John Gale Alden
“I was very much in love with a vessel that sails on her bottom, not on her beam ends.”
January 24, 1884 – March 3, 1962
Birthplace: Troy, New York
Play the word association game with any group of seasoned sailors and if “schooner” comes up, chances are the response will be “John Alden.” Taking his cue from the deeper hulls and finer lines of the swift Gloucester fishing schooners designed by the famed B.B. Crowninshield, with whom Alden had apprenticed, the smaller yacht versions Alden designed were things of beauty. He added a spoon bow of his own with high sheer forward and generous freeboard, making his “fisherman-type” schooners dry and comfortable for cruising. With the deepest part of the sheer occurring quite far aft, and with the graceful upturn of the stern and its moderate overhang, Aldens are distinctive for their pleasing visual harmony.
The handsome boats were smaller than the day’s standard, and also fast. From 1923 to 1932, Alden designed ten schooners. All were named Malabar , after a vanished point of land off Cape Cod Alden thought sounded exotic. Three of them won Bermuda Races. Alden was the first man ever to win that race three times in yachts of his own design, which proved very good for business. In 1932, when he won in Malabar X – the largest of the Malabar group at 60’ LOA – the first four yachts to place were Alden schooners.
Speed was not Alden’s consideration, at least not at the outset. A sailor from childhood who at age 16 had schemed to single-hand his family’s new 21-foot knockabout 300-miles from Troy, New York, to Little Compton, Rhode Island, his intention was to produce a boat that could stay at sea in any weather, that could be handled comfortably by one person. In the early boats like Malabar II (41’ 3” LOA), all sails were self-tending and had lazy jacks. The mast was stepped forward to create a smaller jib. But the boat was surprisingly quick in light air.

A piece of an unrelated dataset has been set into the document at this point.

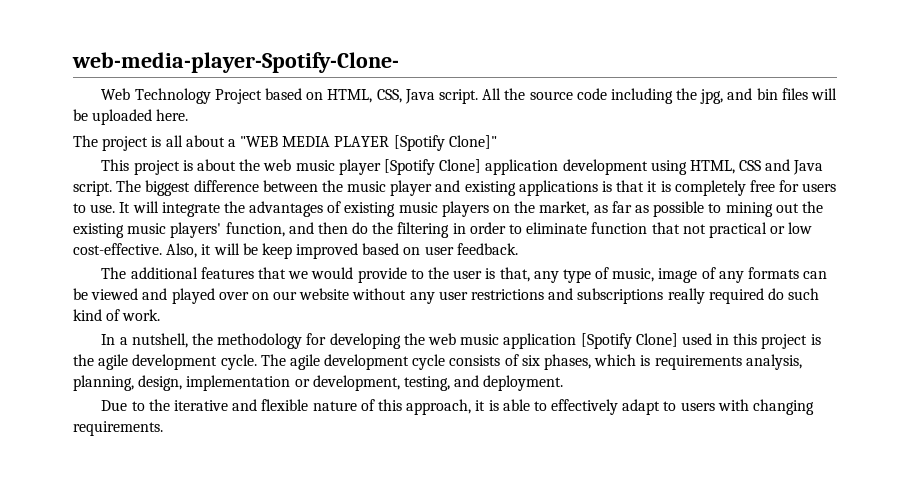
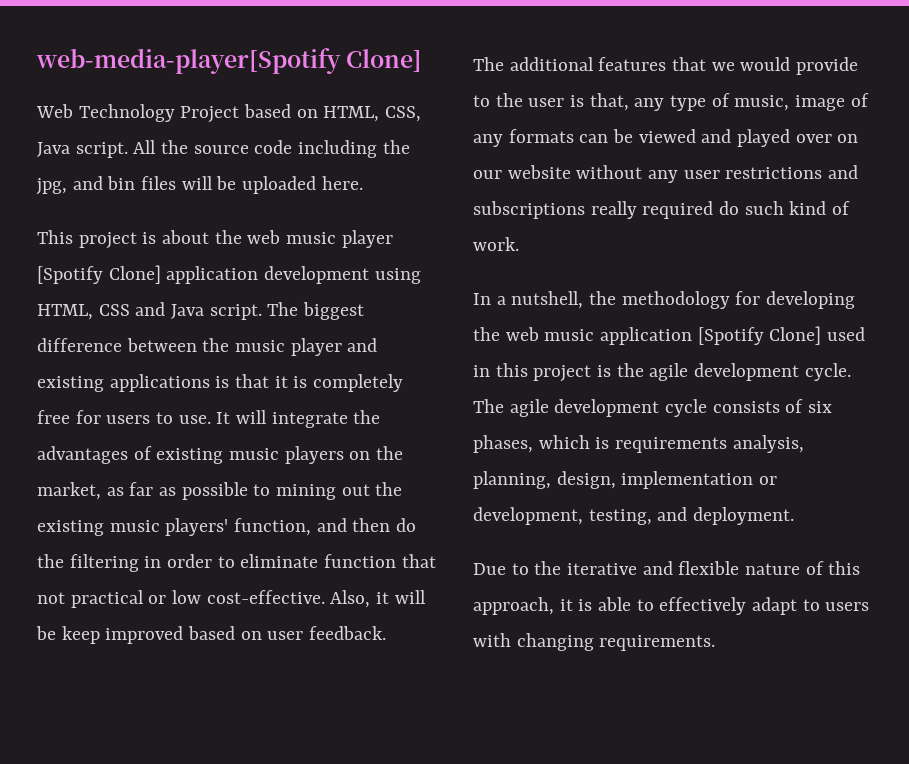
[72,52,399,73] web-media-player-Spotify-Clone- -> [36,48,423,74] web-media-player[Spotify Clone]
[73,135,497,151] // The project is all about a "WEB MEDIA PLAYER [Spotify Clone]" -> (363, 183) none

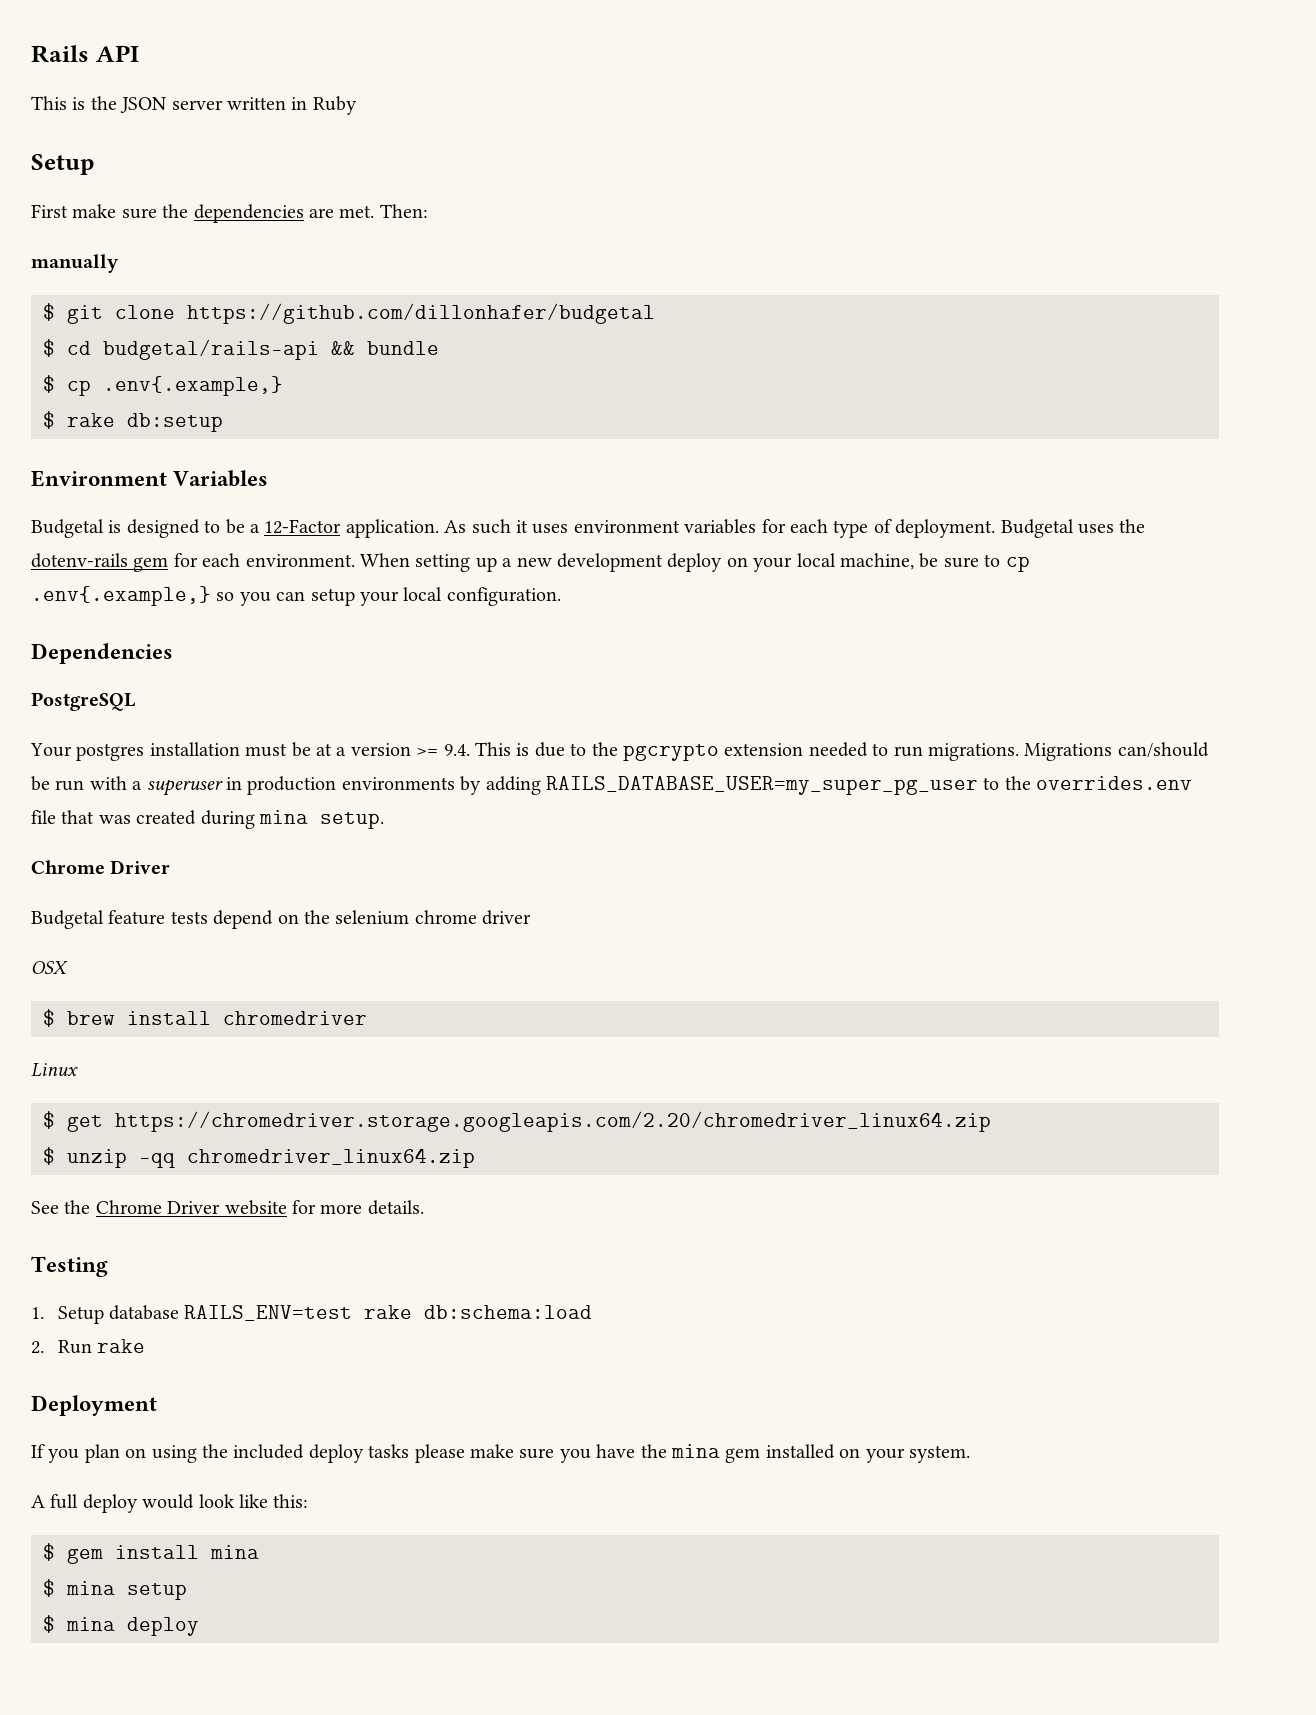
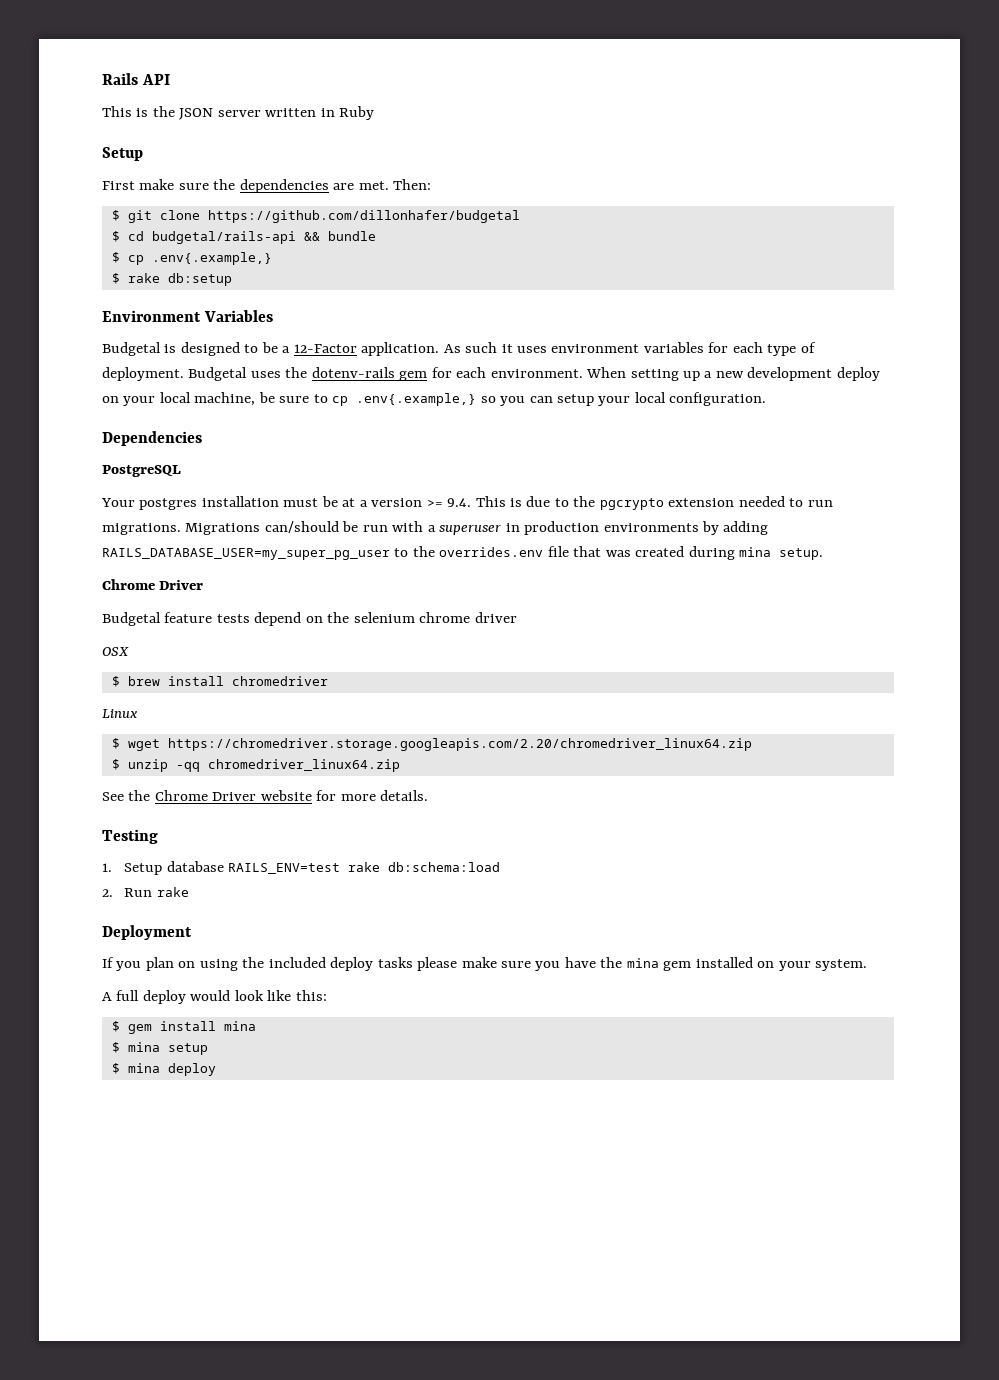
[31,254,119,273] // manually -> (432, 184) none
[67,1115,103,1132] get -> [127,739,160,751] wget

As the book Fifty Wooden Boats concluded, “it was the efficiency of this rig combined with the carefully worked out lines that made Malabar II unique.”
After the first few Malabars, Alden began tweaking the designs with speed in mind. But unlike today’s ocean racers, comfort and seakindliness were never sacrificed. A salty, unpretentious man who was most comfortable at the helm of his own boat, Alden wrote in Yachting (1913) that he didn’t want to “produce racers in disguise that would bring disillusionment to the trusty, smooth water sailor who attempted to take them to sea.”